I apologize to my readers for failing to post lately. I hope to make it up to both of you by posting more in the next couple of days.
Otherwise, I’m probably going to stop posting as frequently about COVID-19, because there just isn’t much to say at the moment. As far as most of America is concerned, the pandemic is more-or-less over.
The rate of new COVID-19 cases per day is now 61% below the peak of the U.S. fourth wave. Every region is seeing weekly percentage declines in the double digits. The rate of decline seems fairly steady.
Source for this and other graphs of new case counts: Calculated from The New York Times. (2021). Coronavirus (Covid-19) Data in the United States. Retrieved 5/21/2021, from https://github.com/nytimes/covid-19-data.” The NY Times U.S. tracking page may be found at https://www.nytimes.com/interactive/2020/us/coronavirus-us-cases.html.
What was a chaotic mix of different rates and trends just a few weeks ago is now and orderly “regression toward the mean”. The trend lines are all funneling down toward a narrow range of levels and trends.

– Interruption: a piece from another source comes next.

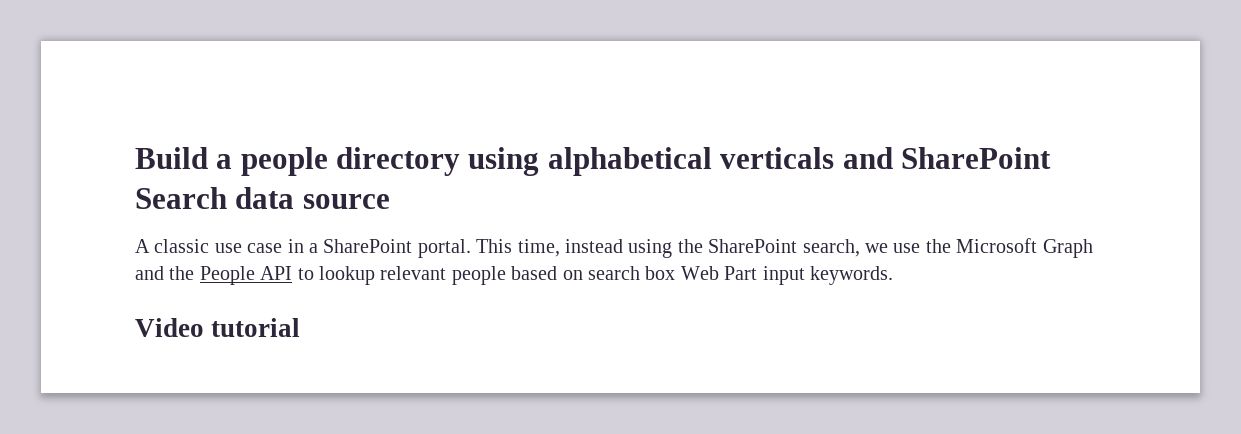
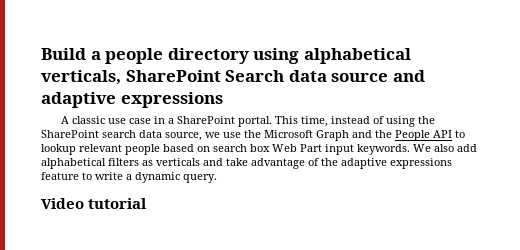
- Build a people directory using alphabetical verticals and SharePoint Search data source
+ Build a people directory using alphabetical verticals, SharePoint Search data source and adaptive expressions
- This time, instead using the SharePoint search, we use the Microsoft Graph and the People API to lookup relevant people based on search box Web Part input keywords.
+ This time, instead of using the SharePoint search data source, we use the Microsoft Graph and the People API to lookup relevant people based on search box Web Part input keywords. We also add alphabetical filters as verticals and take advantage of the adaptive expressions feature to write a dynamic query.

The remaining problem is that while the rates are coming down, COVID-19 isn’t fully going away. Not in even one state. I’ve documented a few low-population rural counties that are plausibly COVID-19 free. But in terms of the overall scope of the pandemic, we’re seeing states achieve low rates, but we not seeing any state actually get the virus out of circulation. There’s still some air under the right-hand-side of the curve.
With the slowdown in infections, and the slowdown in vaccinations:
progress toward achieving herd immunity has slowed and is getting slower.
And so, I guess the next thing to look for is whether the formal advice from CDC to relax mask rules for the vaccinated had any impact on the rate of new infections. I would guess not, given what I see in this area, which is that mask use pretty much continued as it has been before, maybe just a little sloppier. In any case, given the lags involved, if there is an uptick as a result of the CDC guidance, that will only show up toward the end of the month.
After that, the next thing to look for will be a repeat of the U.S. second wave, wtih a peak of new cases in hot-climate states in July. This was plausibly attributed to the large amount of time spent in air-conditioned spaces in those states.
And then we’ll see what the fall brings. Maybe by that time, we’ll finally get enough people vaccinated to achieve herd immunity. And maybe not. Maybe either way, this virus will become a permanent part of the infectious landscape.
Too soon to tell. But for sure, things are blessedly boring right now. And that suggests that there’s no need to post obsessively about trends. Maybe once a week, I’ll check back in and see how the trends are going, from now on.